Report each line below that carries the word "font".

§ §

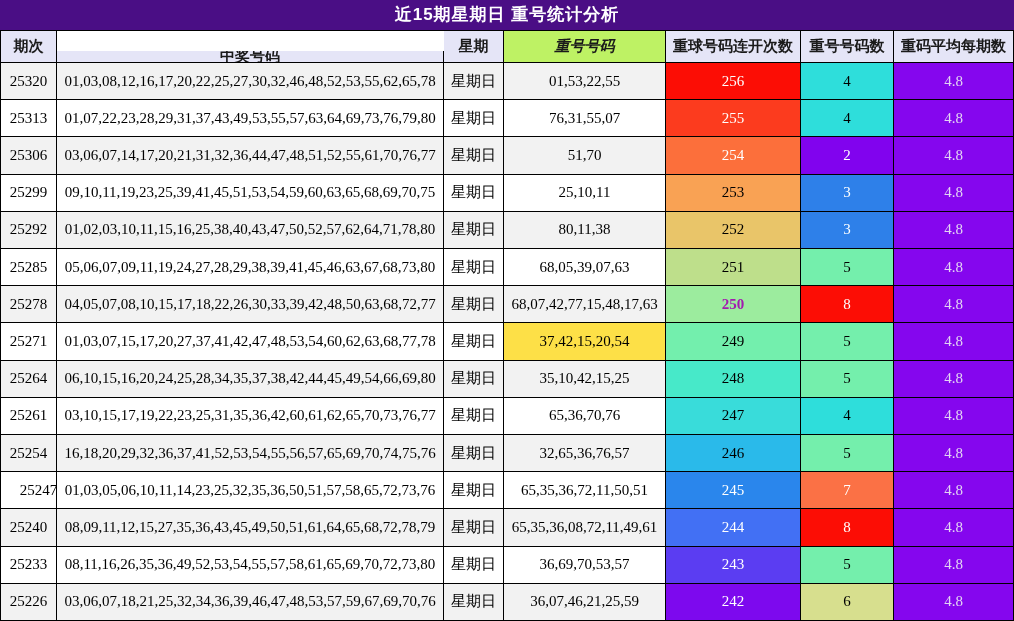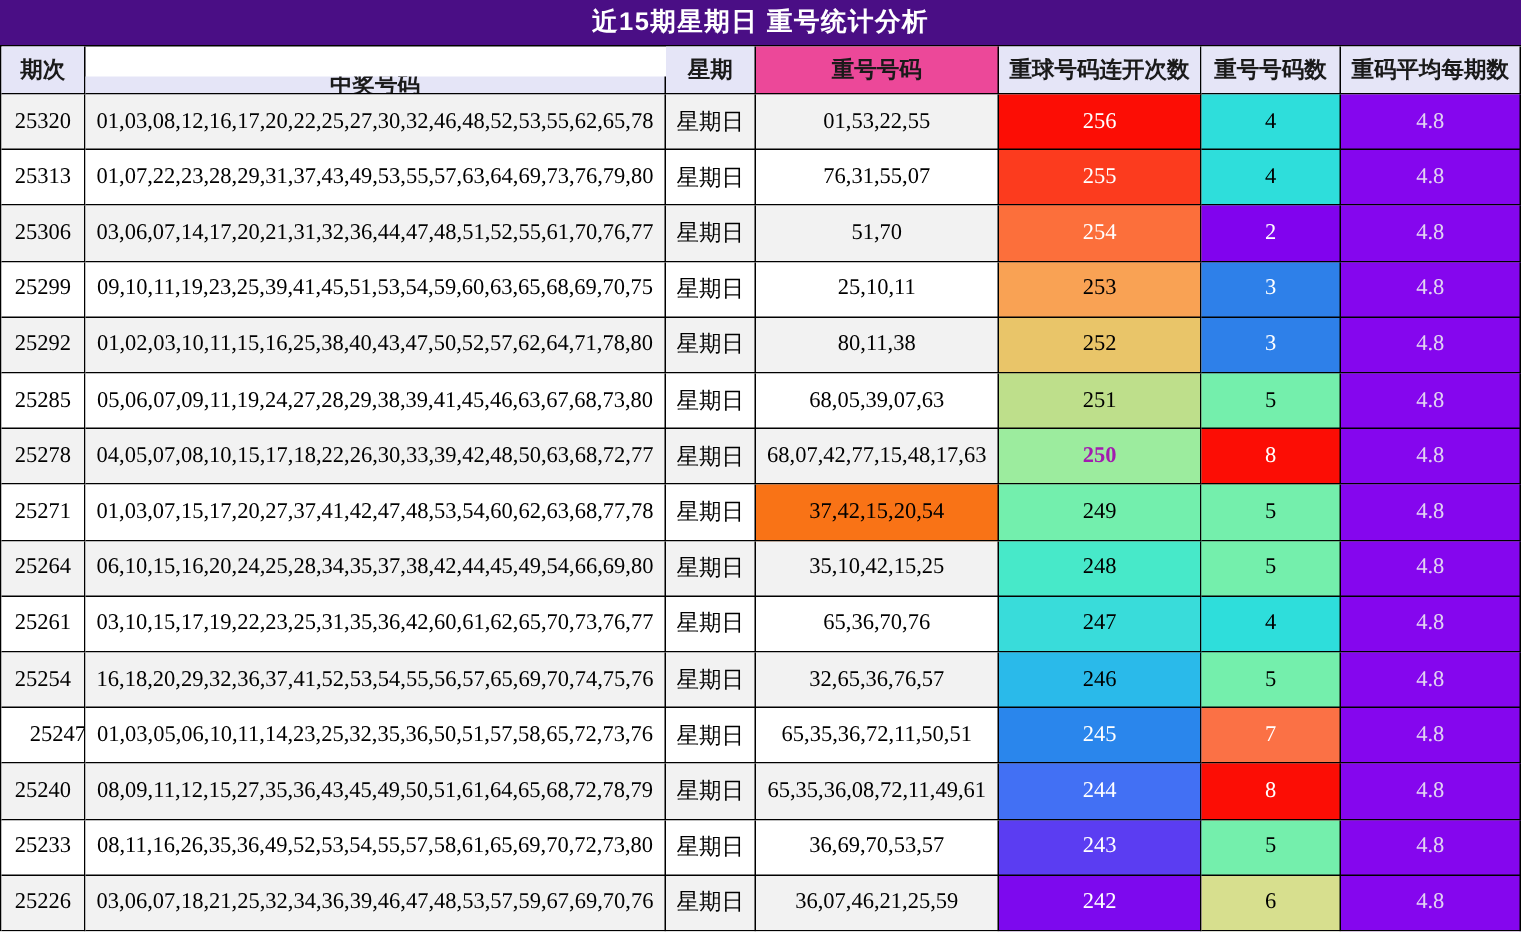--- a/index.html
+++ b/index.html
@@ -39,21 +39,21 @@
 </style>
 </head>
 <body>
 
 <div class="wrap">
   <div class="titlebar" style="background: rgb(74, 14, 133);">近15期星期日 重号统计分析</div>
   <div class="grid">
     <div class="cell th" style="background: rgb(229, 229, 247);">期次</div>
     <div class="cell th" style="background: rgb(229, 229, 247); margin-top: 20px;">中奖号码</div>
     <div class="cell th" style="background: rgb(229, 229, 247);">星期</div>
-    <div class="cell th" style="background: #ec4899;">重号号码</div>
+    <div class="cell th" style="background: #bef264; font-style: italic;">重号号码</div>
     <div class="cell th" style="background: rgb(229, 229, 247);">重球号码连开次数</div>
     <div class="cell th" style="background: rgb(229, 229, 247);">重号号码数</div>
     <div class="cell th" style="background: rgb(229, 229, 247);">重码平均每期数</div>
 
   <div class="cell td" style="background: rgb(242, 242, 242);">25320</div>
   <div class="cell td" style="background: rgb(242, 242, 242);">01,03,08,12,16,17,20,22,25,27,30,32,46,48,52,53,55,62,65,78</div>
   <div class="cell td" style="background: rgb(242, 242, 242);">星期日</div>
   <div class="cell td" style="background: rgb(242, 242, 242);">01,53,22,55</div>
   <div class="cell td" style="background: rgb(252, 13, 5); color: rgb(255, 255, 255);">256</div>
   <div class="cell td" style="background: rgb(46, 222, 219); color: rgb(0, 0, 0);">4</div>
@@ -103,21 +103,21 @@
   <div class="cell td" style="background: rgb(242, 242, 242);">04,05,07,08,10,15,17,18,22,26,30,33,39,42,48,50,63,68,72,77</div>
   <div class="cell td" style="background: rgb(242, 242, 242);">星期日</div>
   <div class="cell td" style="background: rgb(242, 242, 242);">68,07,42,77,15,48,17,63</div>
   <div class="cell td" style="background: rgb(156, 236, 158); color: #a21caf; font-weight: bold;">250</div>
   <div class="cell td" style="background: rgb(252, 13, 5); color: rgb(255, 255, 255);">8</div>
   <div class="cell td" style="background: rgb(133, 6, 238); color: rgb(226, 212, 242);">4.8</div>
 
   <div class="cell td" style="background: rgb(255, 255, 255);">25271</div>
   <div class="cell td" style="background: rgb(255, 255, 255);">01,03,07,15,17,20,27,37,41,42,47,48,53,54,60,62,63,68,77,78</div>
   <div class="cell td" style="background: rgb(255, 255, 255);">星期日</div>
-  <div class="cell td" style="background: #f97316;">37,42,15,20,54</div>
+  <div class="cell td" style="background: #fde047;">37,42,15,20,54</div>
   <div class="cell td" style="background: rgb(115, 239, 173); color: rgb(0, 0, 0);">249</div>
   <div class="cell td" style="background: rgb(116, 239, 172); color: rgb(0, 0, 0);">5</div>
   <div class="cell td" style="background: rgb(133, 6, 238); color: rgb(226, 212, 242);">4.8</div>
 
   <div class="cell td" style="background: rgb(242, 242, 242);">25264</div>
   <div class="cell td" style="background: rgb(242, 242, 242);">06,10,15,16,20,24,25,28,34,35,37,38,42,44,45,49,54,66,69,80</div>
   <div class="cell td" style="background: rgb(242, 242, 242);">星期日</div>
   <div class="cell td" style="background: rgb(242, 242, 242);">35,10,42,15,25</div>
   <div class="cell td" style="background: rgb(71, 233, 201); color: rgb(0, 0, 0);">248</div>
   <div class="cell td" style="background: rgb(116, 239, 172); color: rgb(0, 0, 0);">5</div>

§ §

■ ANSWER:
+    <div class="cell th" style="background: #bef264; font-style: italic;">重号号码</div>
   <div class="cell td" style="background: rgb(156, 236, 158); color: #a21caf; font-weight: bold;">250</div>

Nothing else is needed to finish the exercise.